They are misleading for a number of reasons - some accidental, some deliberate, some cynical - but the root cause is that companies from Mainland China are registered in the Chinese language, not in English.
Here we give some background on China company English names and introduce the 5 ways in which we find they can be misleading.
The answer to this question isn't as simple as you'd imagine. This is because when companies from China are registered, they are done so entirely in the Chinese language.
Most Chinese companies actually don't have a need for an English name, but for the ones that deal with foreign companies, choosing an English name becomes a necessity in order to communicate and accept overseas payments.
There are many methods through which China company English names are chosen and in the majority of cases companies simply use a translation of their official Chinese company name into English.
During the process of verifying Chinese companies we do however find that some Chinese companies choice of an English name, whether intentionally or not, can give a misleading impression of their company.
In China, official company names (in Chinese) are actually quite descriptive - they tell you where the company is registered, their key industry and their form of incorporation.

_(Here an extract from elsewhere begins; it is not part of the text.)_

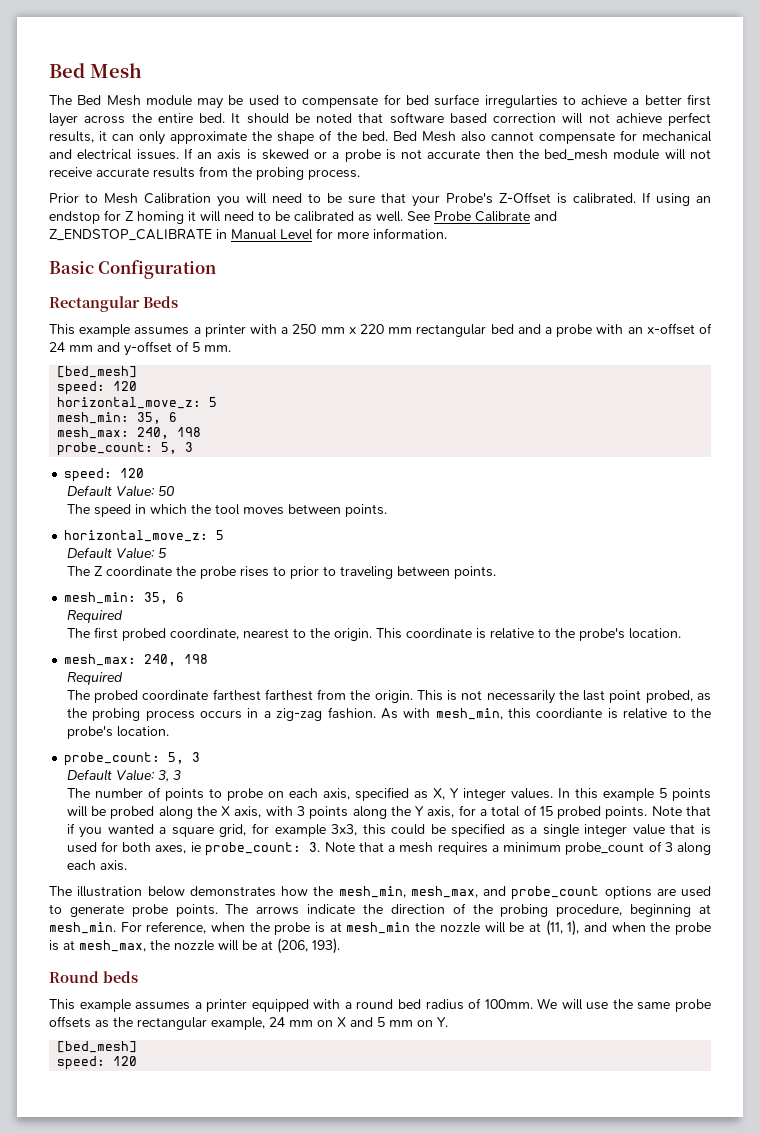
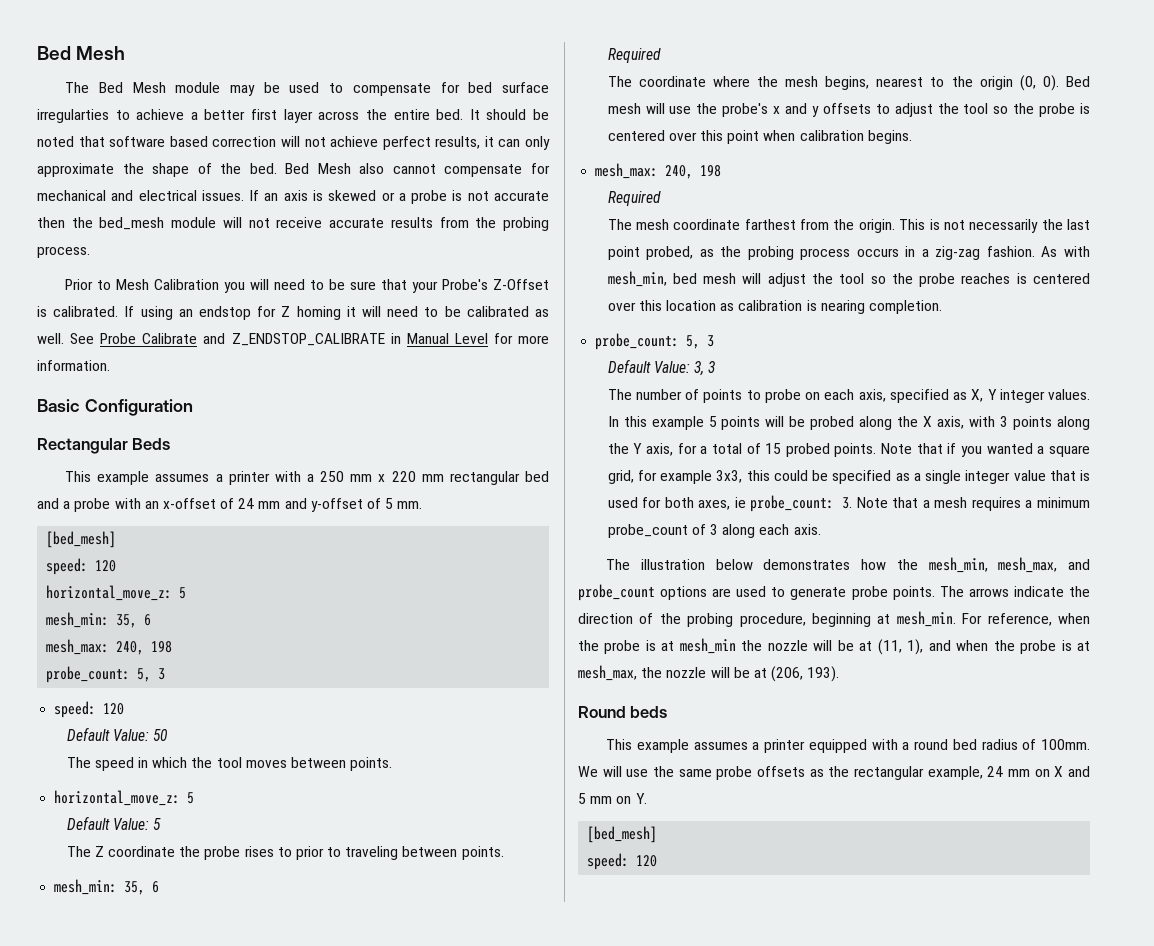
[93,627,681,641] first probed coordinate, nearest to the origin. This coordinate is relative to the probe's location. -> [638,75,1090,91] [607,103,1090,117] [607,130,912,144] coordinate where the mesh begins, nearest to the origin (0, 0). Bed mesh will use the probe's x and y offsets to adjust the tool so the probe is centered over this point when calibration begins.
[94,690,139,703] probed -> [636,219,670,230] mesh
[264,689,313,701] farthest -> (796, 224) none
[508,708,711,719] [66,726,169,739] this coordiante is relative to the probe's location. -> [672,273,1090,287] [607,300,942,314] bed mesh will adjust the tool so the probe reaches is centered over this location as calibration is nearing completion.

Because these official company names must be used in most business situations in China there is little room for ambiguity. Company names must follow a set structure which already reveal much information.
For example, we can easily determine that the Chinese company "河南省豫新反光材料有限公司" is:
When a Chinese company is dealing overseas on the other hand, they find they have more freedom to define their company's identity in English. This can lead to China company English names being quite different from their official Chinese ones.
We find there are two main reasons why Chinese companies choose an English name which isn't a direct translation:
Imagine if Apple Inc.'s official name was "California State Apple Consumer Electronics Inc." - it doesn't exactly roll off the tongue does it!
If American companies had to follow China's company naming convention this could well be their official name.
When Chinese company names are translated into English they can often sound quite clumsy and be excessively long, so Chinese companies often chose a shortened English name to sound better and for convenience. Having a shorter name is just easier - the name takes up less space on business cards, brochures, product decals etc!
For a wide variety of reasons (including cultural and commercial factors) many Chinese companies feel that they are better off making adjustments from the direct translation of their company's English name.
For example the Chinese electronics company Xiaomi (小米) probably chose not to translate their name into English because it would be "Little Rice".
Similarly, many Chinese consulting companies who are registered with the industry component "企业咨询管理" (Enterprise Management Consulting) simply abbreviate this to "Consulting".
Apart from the reasons explained above, there is regrettably another reason why Chinese companies choose an English business name which doesn't match their Chinese name - this is to mislead clients or disguise the nature of their business.
Over the years we have come across examples of each of the following dubious English company naming practices:
We are often asked to verify companies whose name starts with "Shanghai", "Beijing" or "Shandong" and give a China business address but find they are not registered here.
These companies are often incorporated in Hong Kong or another offshore jurisdiction but do not reveal this to their clients.
In many cases the offshore entity even holds an offshore bank account at a Mainland China bank to further disguise who the money is actually going to.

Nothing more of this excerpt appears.